If you have two distinct loxodromic isometries of the hyperbolic plane $\gamma_1, \gamma_2$ such that they have a fixed point in common. For simplicity let's take the half plane model and let the fixed point in common be $\infty$. Is the group $\langle \gamma_1,\gamma_2\rangle$ cocompact? Is it even discrete? I can show that if the translation length $|\gamma_1| = |\gamma_2|$ then the group contains a parabolic element, so either it's not cocompact, or it's not proper. How horrible can this group be? I'd like to be able to prove that it's not cocompact, but I'm starting to suspect that it might be.

• I would guess that the group is not discrete. The idea is to think of the rays fixed by the isometries, take a point, push it out to a different ray with one isometry, then pull it back with the other one. Doing this, in general, you may be able to show that the orbit of a point returns arbitrarily close to it? – Neal Nov 14 '14 at 4:18
• If I'm understanding what you're saying correctly what you've described is actually a parabolic isometry. Provided that the translation lengths of the two isometries are the same. I'm still trying to explore what happens when the translation lengths are different. The pushing and pulling gives your a new hyperbolic isometry, but with a translation length that is determined by the ratio of the original two.

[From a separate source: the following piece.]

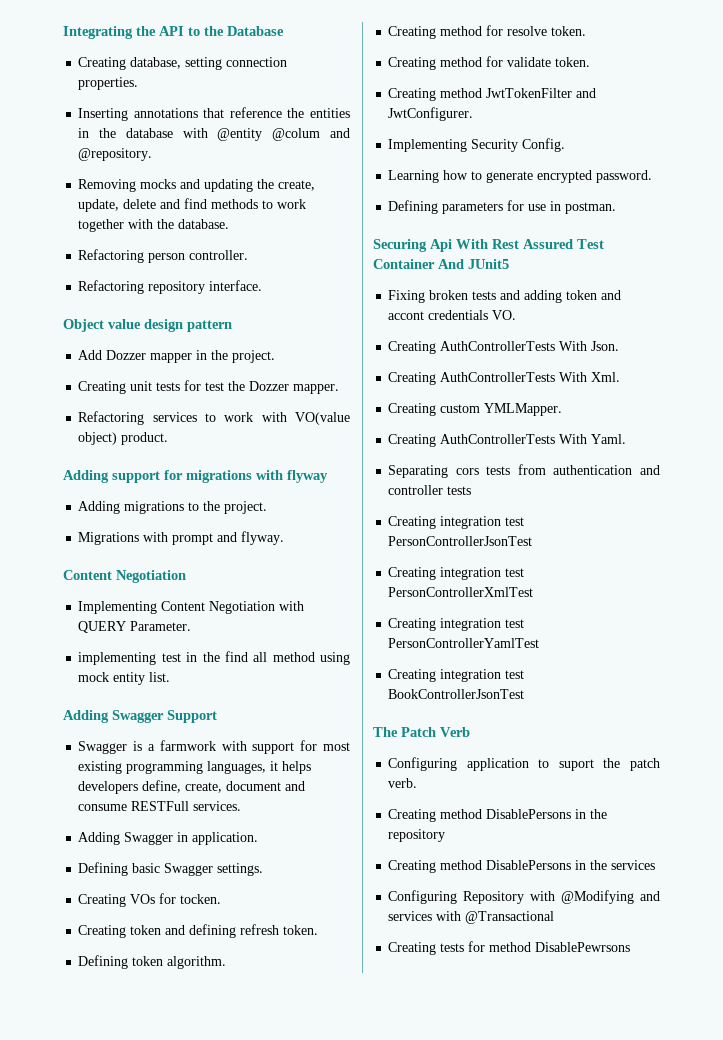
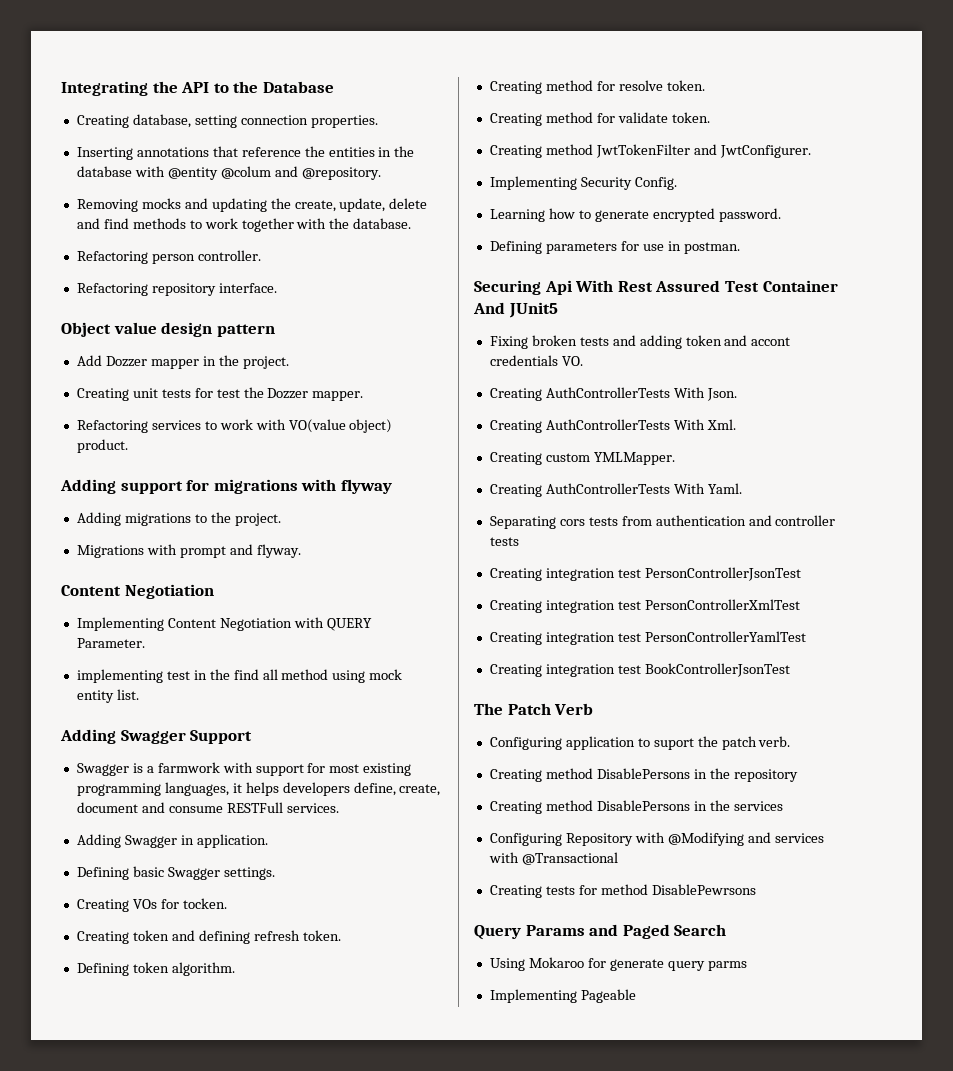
+ Query Params and Paged Search
+ Using Mokaroo for generate query parms
+ Implementing Pageable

Even if it isn't discrete though I don't think that helps me much with understanding if it's cocompact or not. – Devin Murray Nov 14 '14 at 17:24
• What is your definition of cocompact? Are you using a definition which applies to the indiscrete case as well as to the discrete case? – Lee Mosher Nov 17 '14 at 13:37
• That's a good question. I've been using the definition that says that H/gamma is compact, but I've also been playing with whether or not it's co-bounded as well. I'd be thrilled to be able to show either. – Devin Murray Nov 20 '14 at 23:42

## 1 Answer

The group $\Gamma = \langle \gamma_1,\gamma_2\rangle$ is not discrete.

To prove this, consider the "height map" $\mathbb{H}^2 \to \mathbb{R}$ defined by $f(x,y) = \ln(y)$. The inverse images of points under this map are the horocycles $y = \text{(constant)}$ all based at $\infty$, each of which is preserved by both $\gamma_1$ and $\gamma_2$, and therefore there is an induced action of $\Gamma$ on $\mathbb{R}$, the height displacement''. Let $\delta_i$ denote the height displacement of $\gamma_i$. The "height displacement" subgroup $\langle\delta_1,\delta_2\rangle$ of $\mathbb{R}$ may be discrete (infinite cyclic) or indiscrete (abelian of rank 2). In either case, given $\epsilon>0$ there exist nonzero integers $m_1,m_2$ such that the absolute value of $\Delta_y = m_1\delta_1 + m_2 \delta_2$ is less than $\epsilon/2$ (in the case that the height displacement group is cyclic, one can arrange that $\Delta_y=0$).

Consider now the points $p = 0+1i$ in $\mathbb{H^2}$ and $q = \gamma_1^{m_1} \gamma_2^{m_2}(p)$, which are in the same orbit. Their vertical displacement is $\Delta_y < \epsilon/2$. Let $\Delta_x$ be the difference of their $x$-coordinates, which might still be large. As $k \to +\infty$ the points $\gamma_1^k(p)$, $\gamma_2^k(p)$ are connected by concatenation of a horizontal segment whose length $<C \Delta_x e^{-k}$ goes to zero, followed by a vertical segment of length $\Delta_y <\epsilon/2$, and so $d(\gamma_1^k(p),\gamma_2^k(q)) <\epsilon$ for large enough $k$. This shows that $\Gamma$ is not discrete.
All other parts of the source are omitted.